**AIM OF THE EXERCISE**
Give back every line of the material below that has the string "were".

**AVAILABLE RECORDS**
####

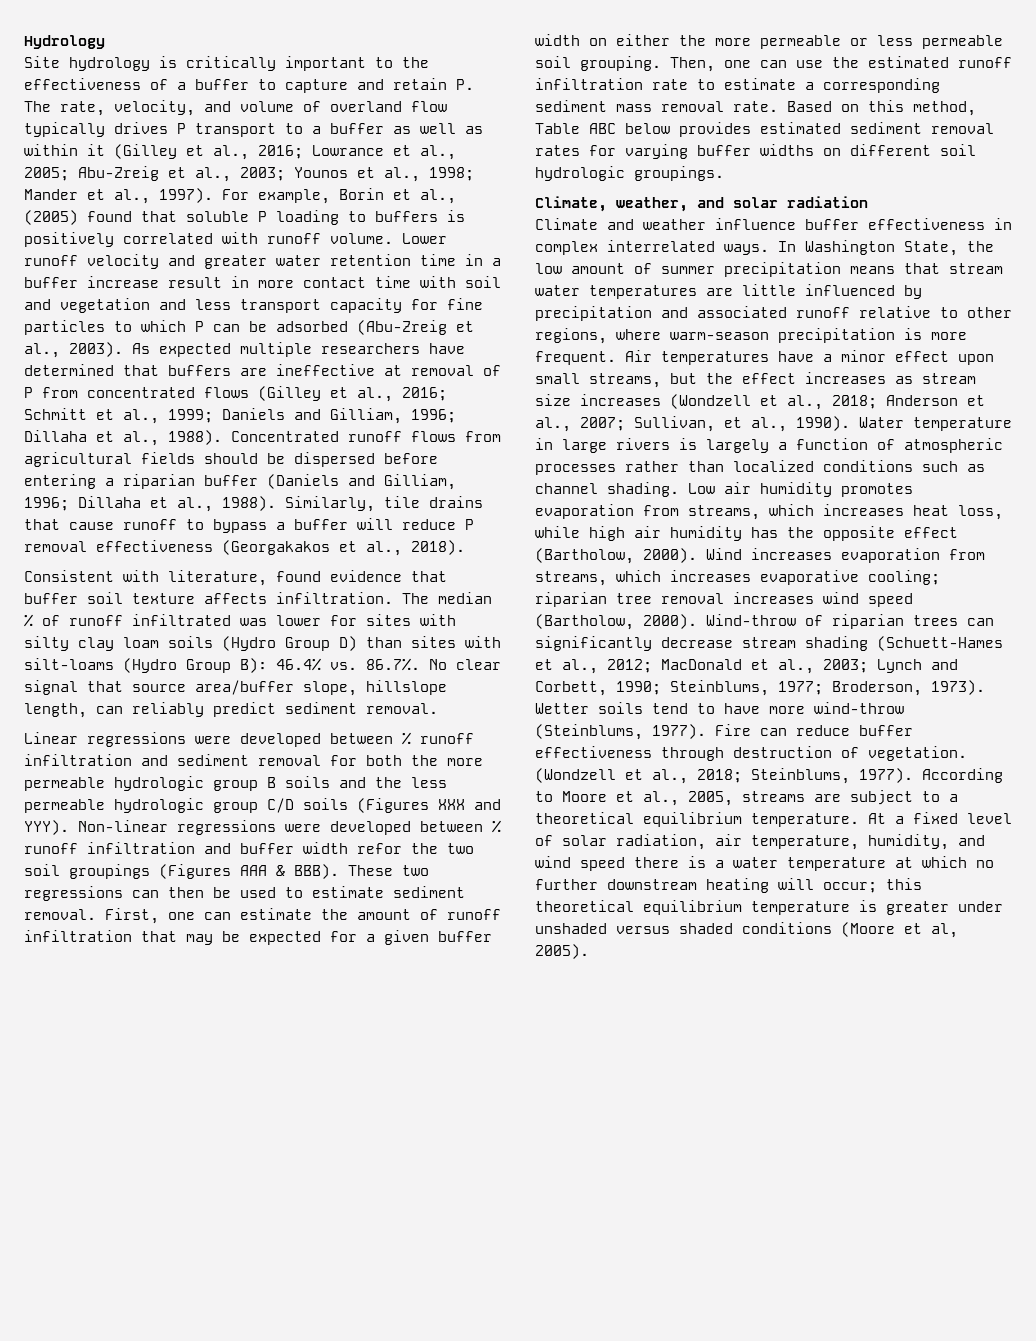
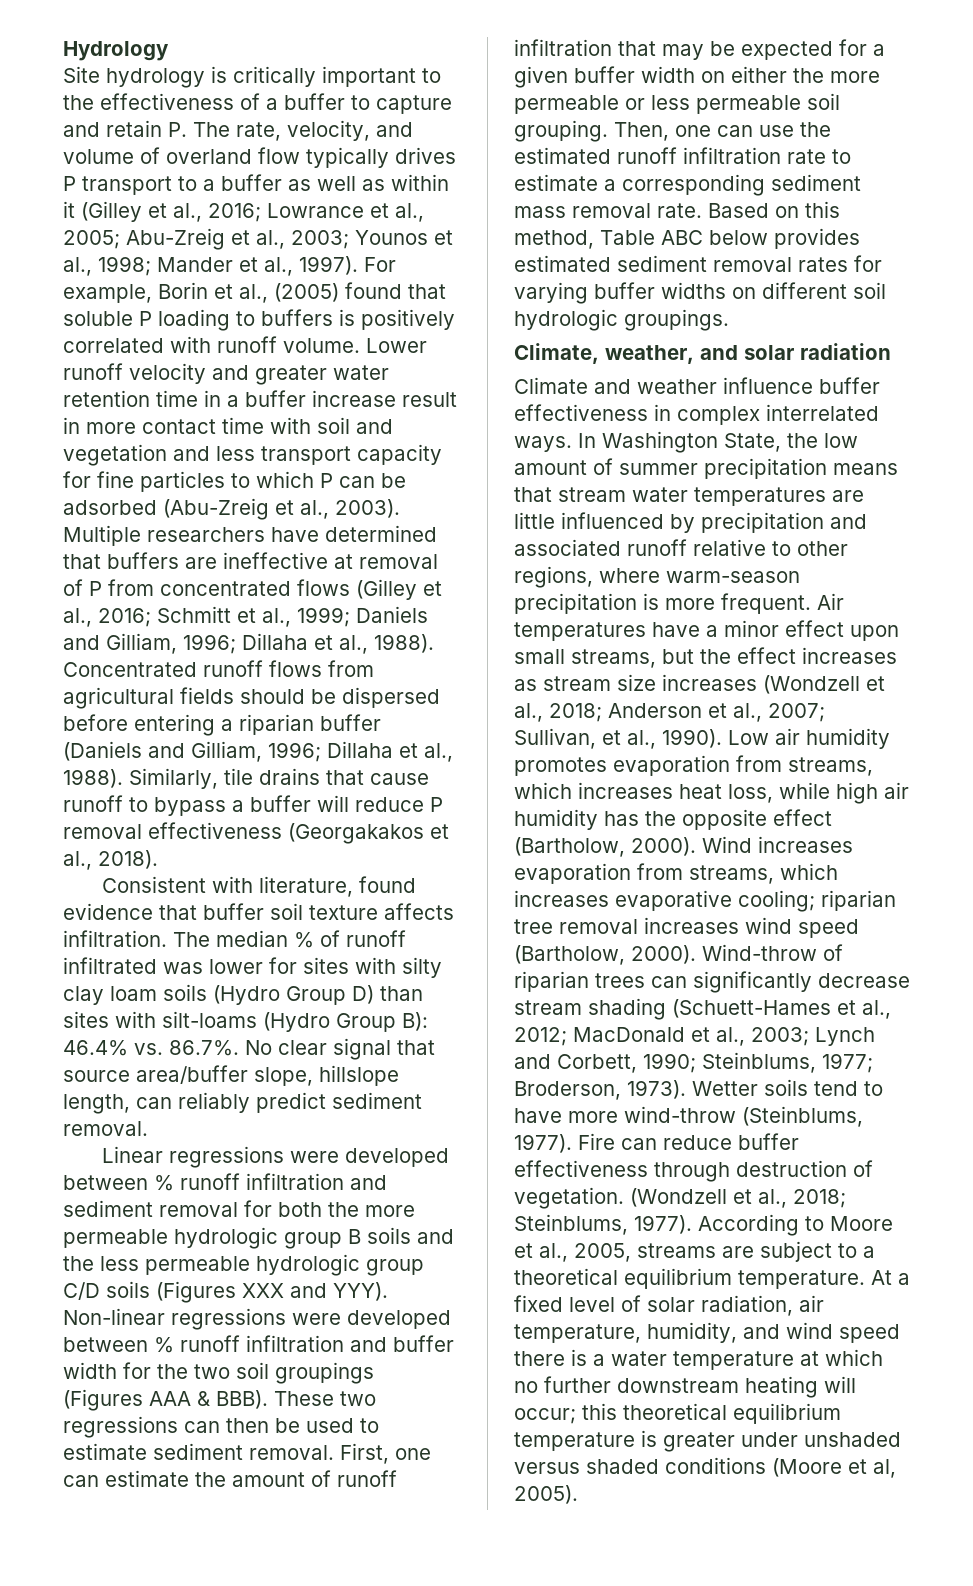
- As expected multiple researchers have determined that buffers are ineffective at removal of P from concentrated flows (Gilley et al., 2016; Schmitt et al., 1999; Daniels and Gilliam, 1996; Dillaha et al., 1988).
+ Multiple researchers have determined that buffers are ineffective at removal of P from concentrated flows (Gilley et al., 2016; Schmitt et al., 1999; Daniels and Gilliam, 1996; Dillaha et al., 1988).
- Non-linear regressions were developed between % runoff infiltration and buffer width refor the two soil groupings (Figures AAA & BBB).
+ Non-linear regressions were developed between % runoff infiltration and buffer width for the two soil groupings (Figures AAA & BBB).
- Water temperature in large rivers is largely a function of atmospheric processes rather than localized conditions such as channel shading.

####

**RESULT OF THE EXERCISE**
- Non-linear regressions were developed between % runoff infiltration and buffer width refor the two soil groupings (Figures AAA & BBB).
+ Non-linear regressions were developed between % runoff infiltration and buffer width for the two soil groupings (Figures AAA & BBB).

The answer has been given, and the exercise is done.